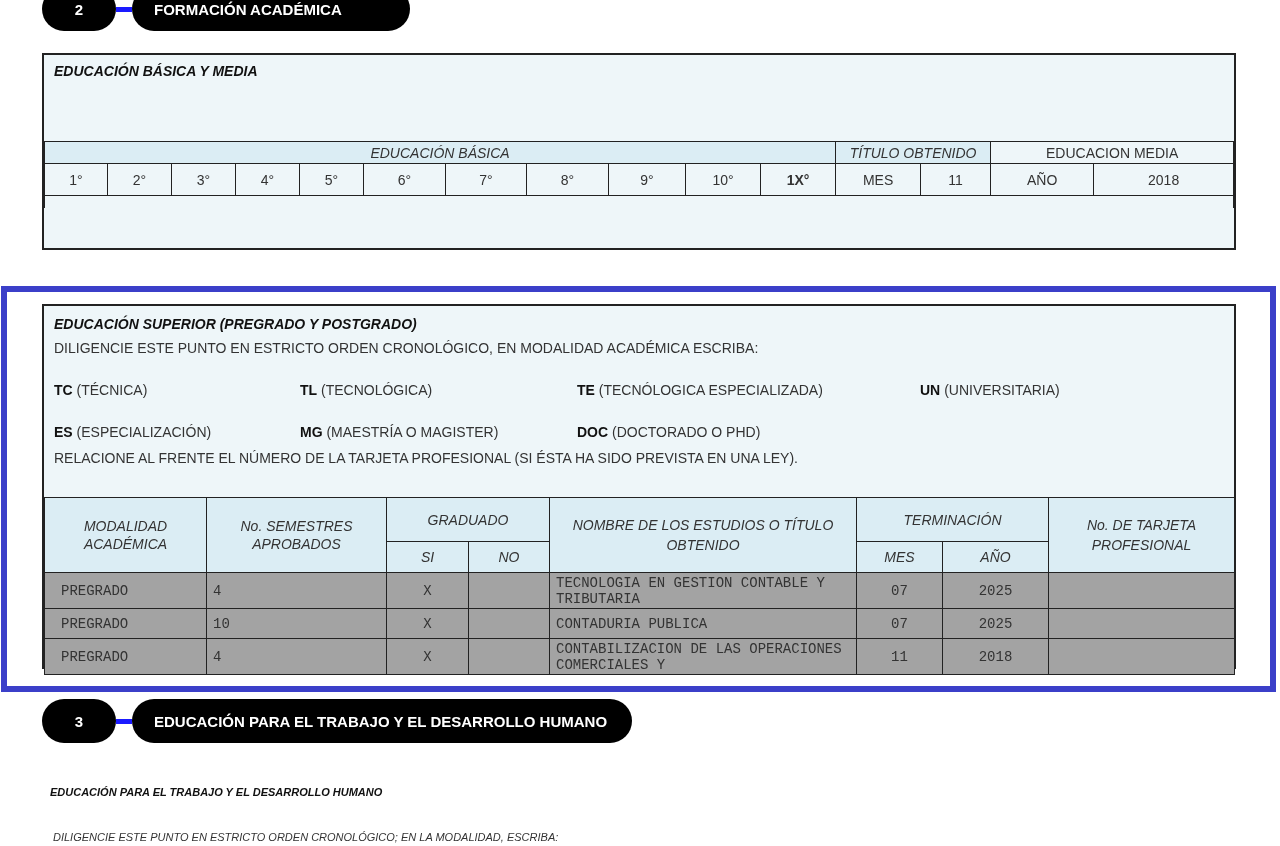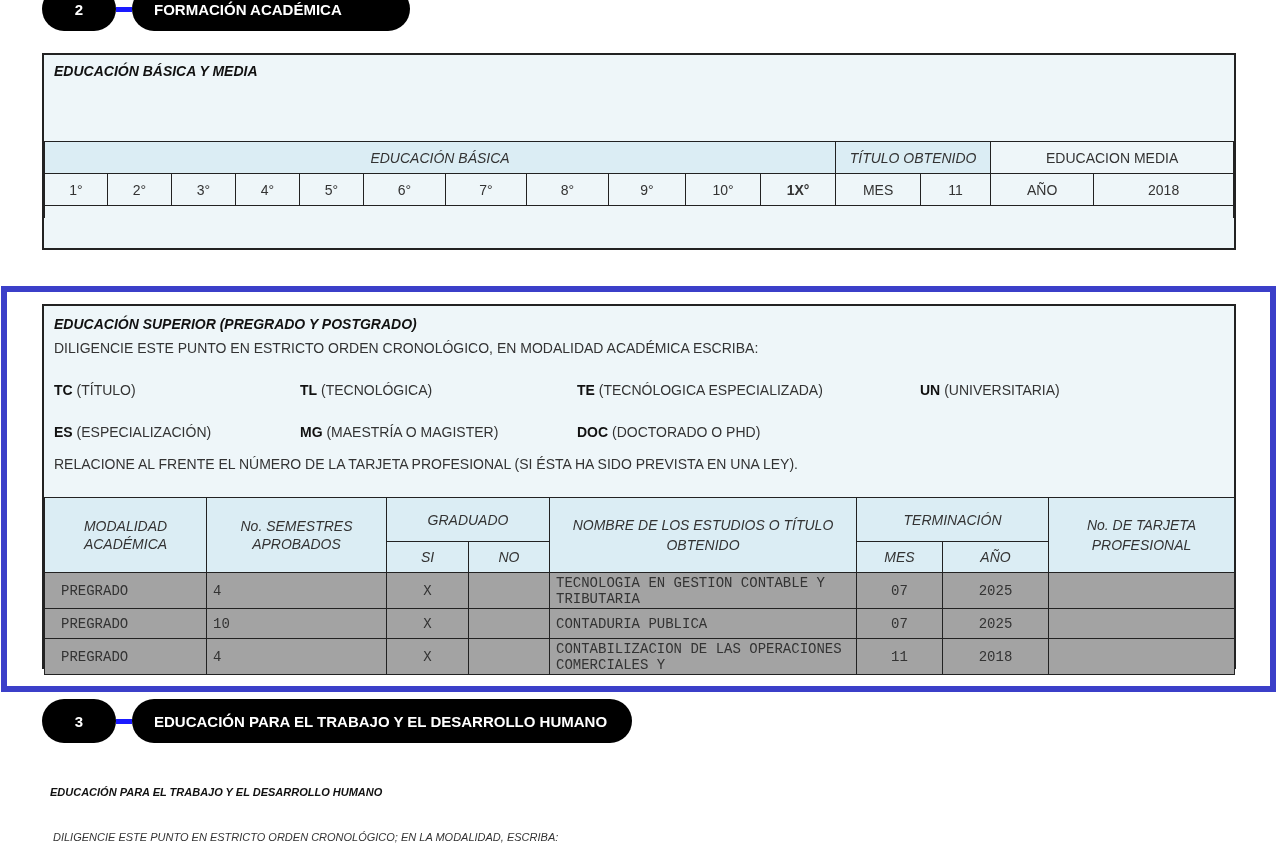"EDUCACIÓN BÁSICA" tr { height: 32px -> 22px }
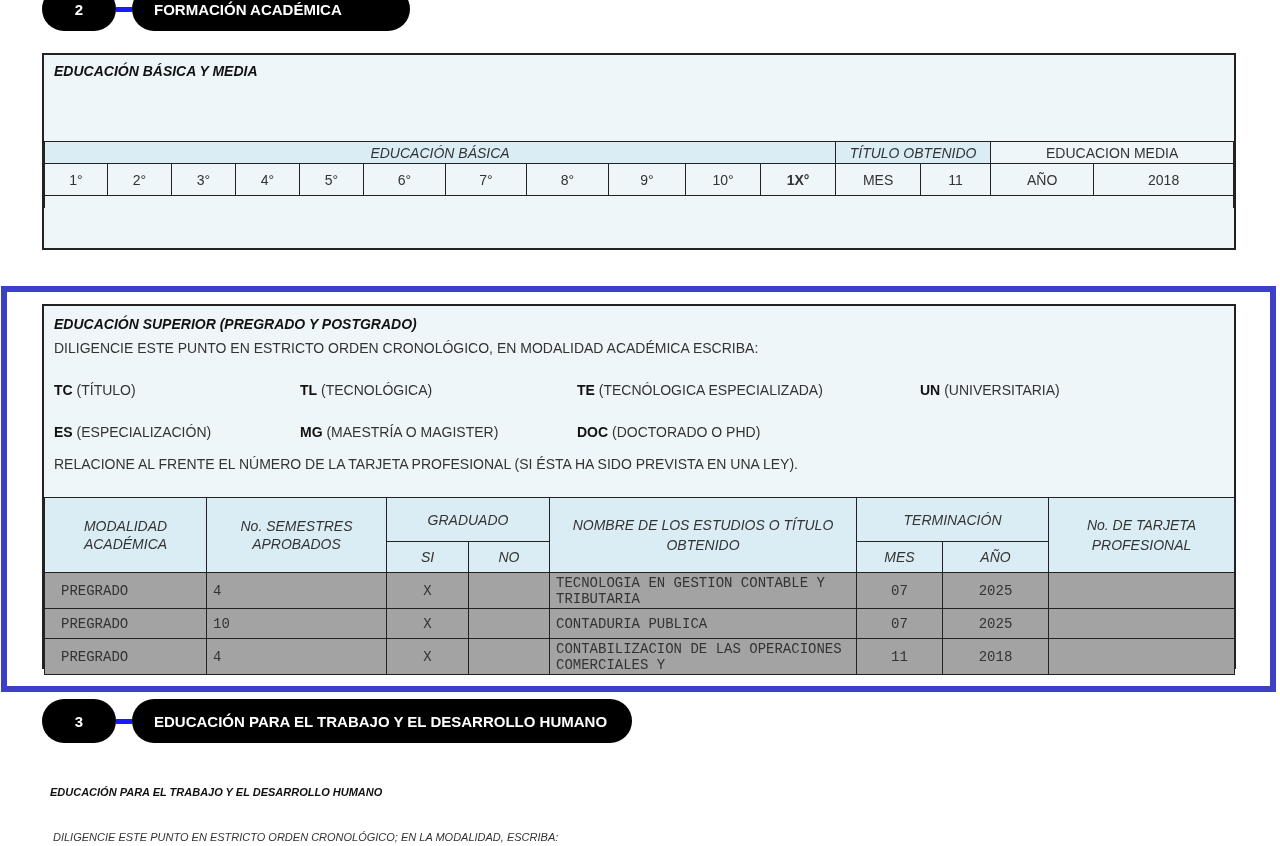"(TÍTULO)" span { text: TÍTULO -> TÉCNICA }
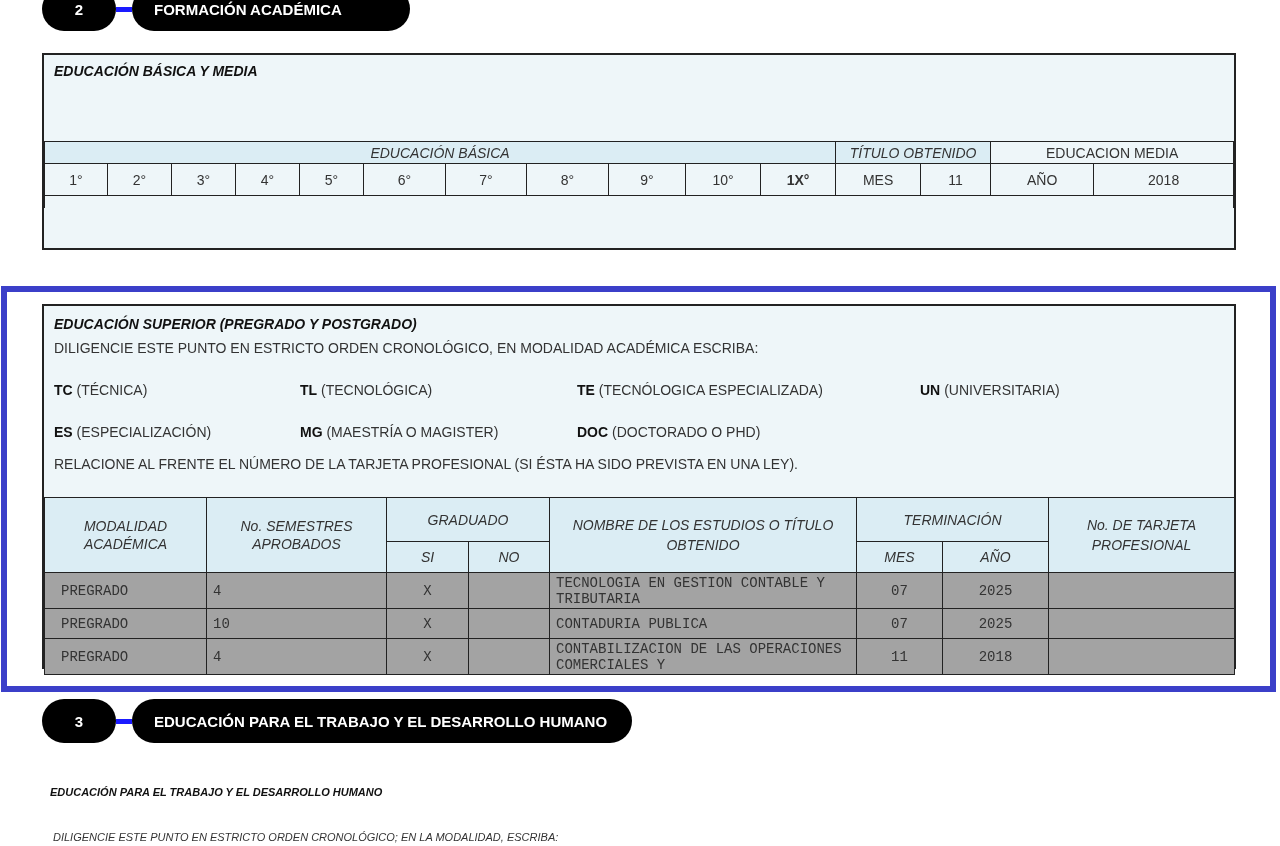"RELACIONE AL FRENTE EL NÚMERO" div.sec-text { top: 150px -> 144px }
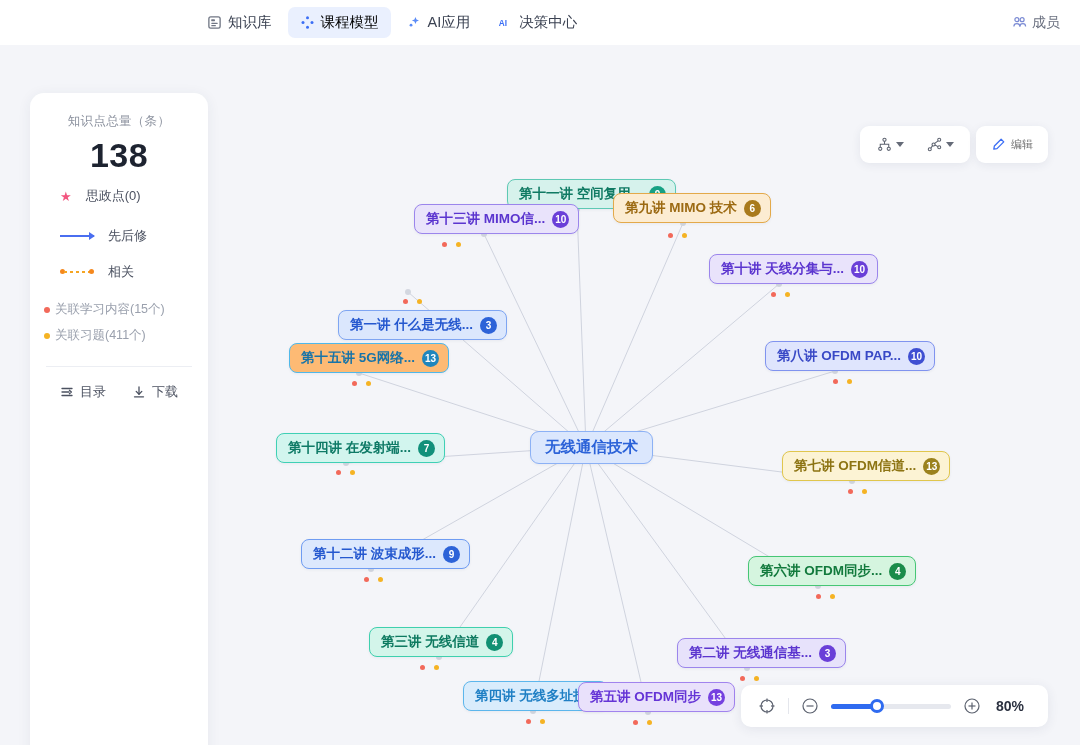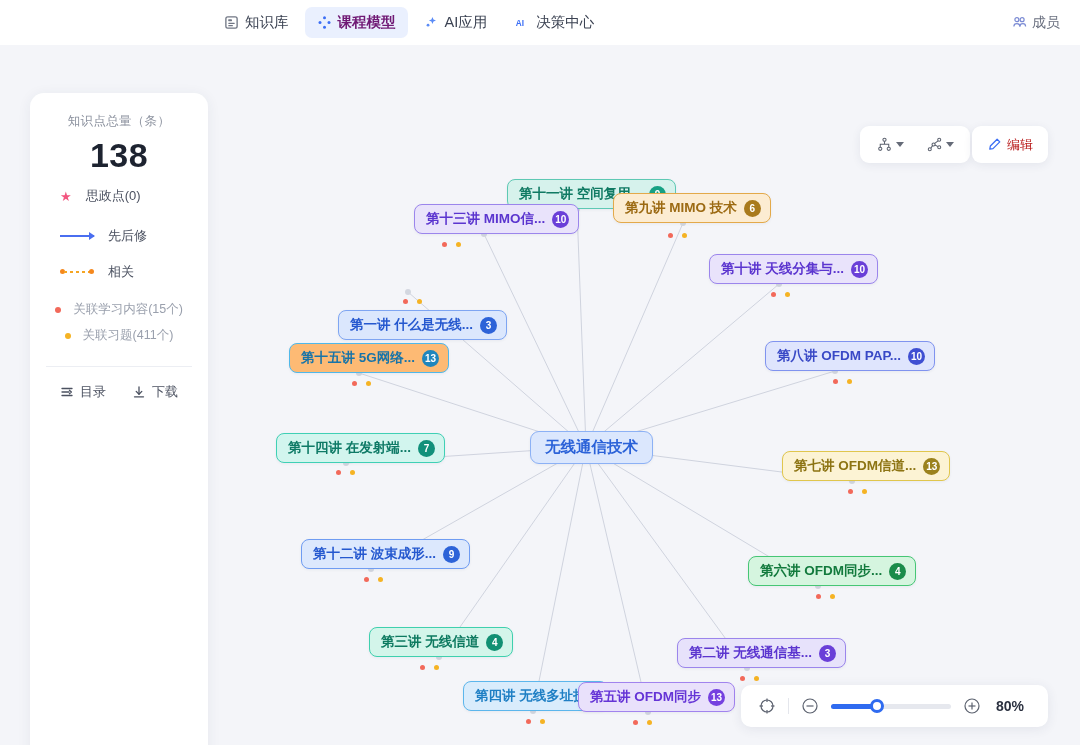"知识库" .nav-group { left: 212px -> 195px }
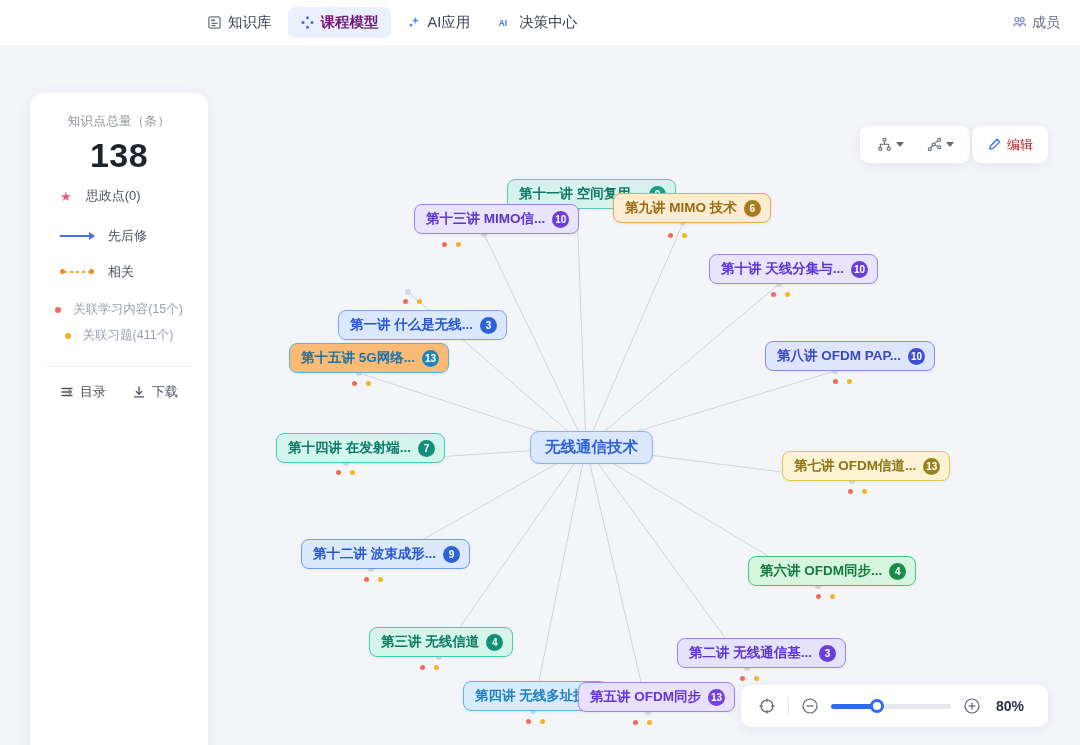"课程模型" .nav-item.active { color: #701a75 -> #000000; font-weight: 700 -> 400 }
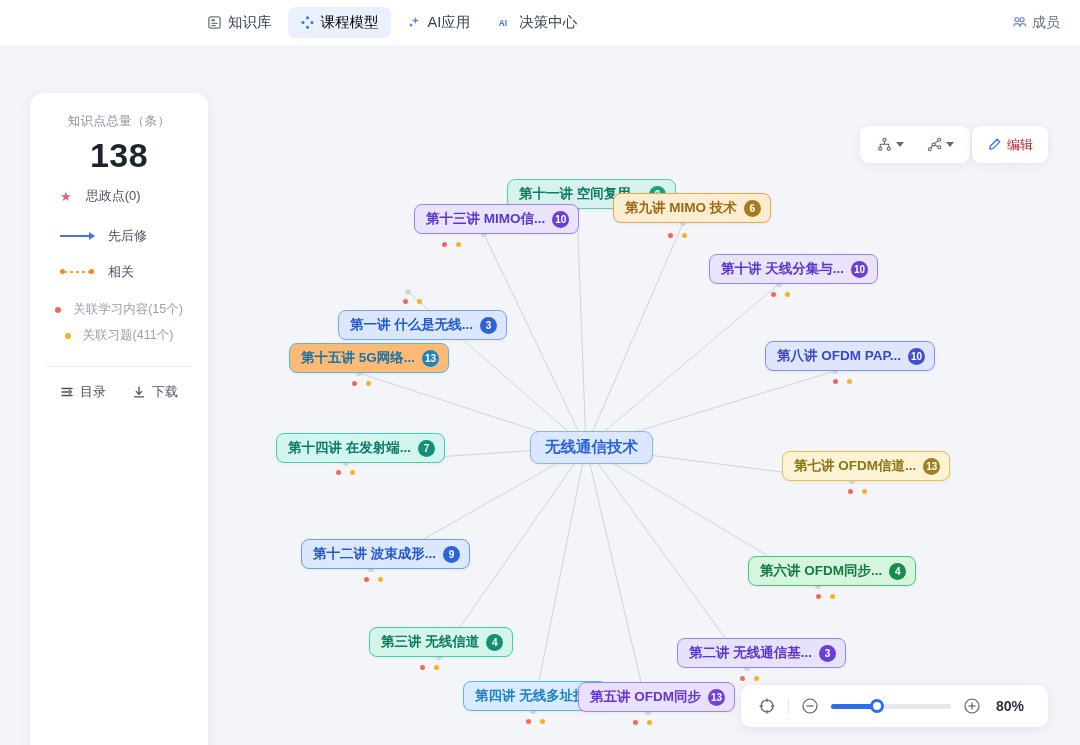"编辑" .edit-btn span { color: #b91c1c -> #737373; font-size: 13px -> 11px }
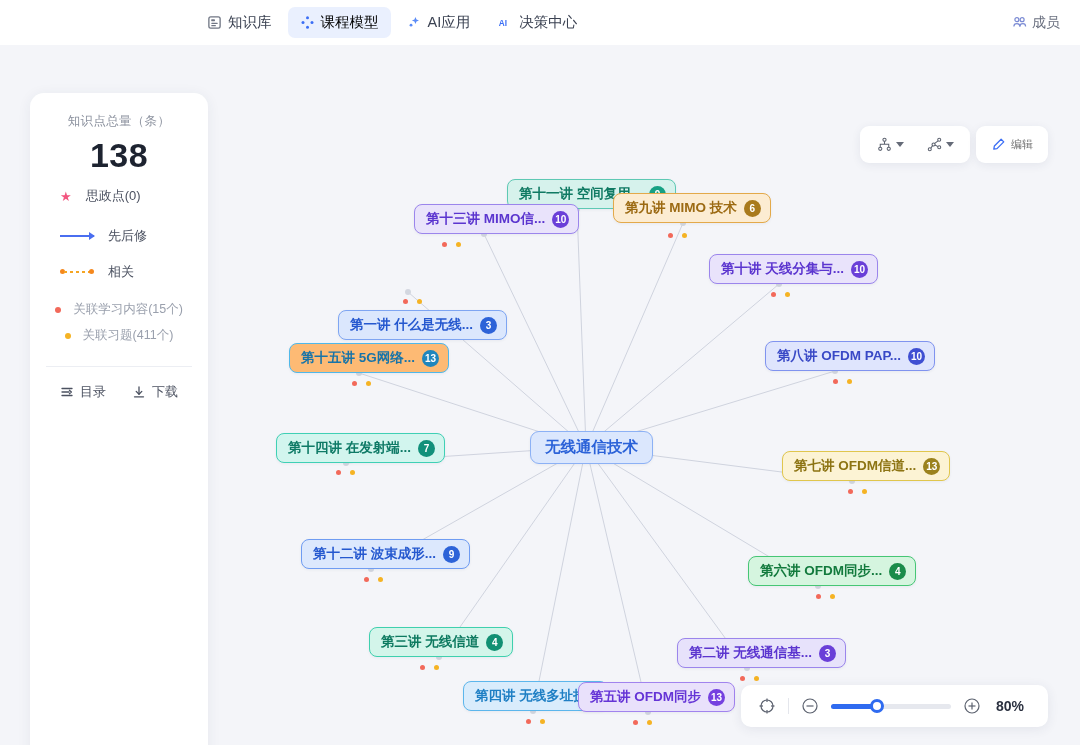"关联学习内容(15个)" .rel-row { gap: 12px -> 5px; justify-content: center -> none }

◆ ◆ ◆ ◆ ◆

§ **Problem to solve**: Print the records above exactly, minus pictures.

§ **Result**:
"EDUCACIÓN BÁSICA" tr { height: 32px -> 22px }
"(TÍTULO)" span { text: TÍTULO -> TÉCNICA }
"RELACIONE AL FRENTE EL NÚMERO" div.sec-text { top: 150px -> 144px }
"知识库" .nav-group { left: 212px -> 195px }
"课程模型" .nav-item.active { color: #701a75 -> #000000; font-weight: 700 -> 400 }
"编辑" .edit-btn span { color: #b91c1c -> #737373; font-size: 13px -> 11px }
"关联学习内容(15个)" .rel-row { gap: 12px -> 5px; justify-content: center -> none }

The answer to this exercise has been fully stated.